**Information shown**
Content starts
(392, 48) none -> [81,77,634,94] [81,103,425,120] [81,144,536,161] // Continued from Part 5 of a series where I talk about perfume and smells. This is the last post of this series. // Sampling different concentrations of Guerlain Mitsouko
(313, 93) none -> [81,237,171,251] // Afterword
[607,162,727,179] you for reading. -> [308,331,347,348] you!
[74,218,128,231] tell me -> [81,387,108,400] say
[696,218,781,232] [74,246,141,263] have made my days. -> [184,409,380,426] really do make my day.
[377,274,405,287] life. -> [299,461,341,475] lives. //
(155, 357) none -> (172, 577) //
Content ends
Content starts
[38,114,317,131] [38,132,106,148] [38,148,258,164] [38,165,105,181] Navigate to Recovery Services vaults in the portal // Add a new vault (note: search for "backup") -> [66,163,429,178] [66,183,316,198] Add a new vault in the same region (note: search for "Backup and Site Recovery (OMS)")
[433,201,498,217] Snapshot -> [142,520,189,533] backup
Content ends
Content starts
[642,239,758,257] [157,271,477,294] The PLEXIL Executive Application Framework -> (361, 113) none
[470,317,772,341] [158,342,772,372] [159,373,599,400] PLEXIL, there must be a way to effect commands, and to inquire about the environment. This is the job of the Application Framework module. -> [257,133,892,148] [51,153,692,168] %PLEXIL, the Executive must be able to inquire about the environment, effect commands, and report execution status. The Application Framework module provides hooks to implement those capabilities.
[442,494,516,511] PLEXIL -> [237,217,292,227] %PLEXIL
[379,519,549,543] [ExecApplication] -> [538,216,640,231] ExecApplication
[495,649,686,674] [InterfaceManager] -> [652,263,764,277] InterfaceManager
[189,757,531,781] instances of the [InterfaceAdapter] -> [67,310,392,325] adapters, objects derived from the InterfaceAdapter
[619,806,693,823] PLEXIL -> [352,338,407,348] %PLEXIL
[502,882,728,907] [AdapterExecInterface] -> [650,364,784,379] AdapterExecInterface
Content ends
**Your assignment**
Reproducing the whole listing above is not the task. Copy exactly only the lines from the one with "(392, 48) none" to the one with "(313, 93) none", both kept.

**Result of the task**
(392, 48) none -> [81,77,634,94] [81,103,425,120] [81,144,536,161] // Continued from Part 5 of a series where I talk about perfume and smells. This is the last post of this series. // Sampling different concentrations of Guerlain Mitsouko
(313, 93) none -> [81,237,171,251] // Afterword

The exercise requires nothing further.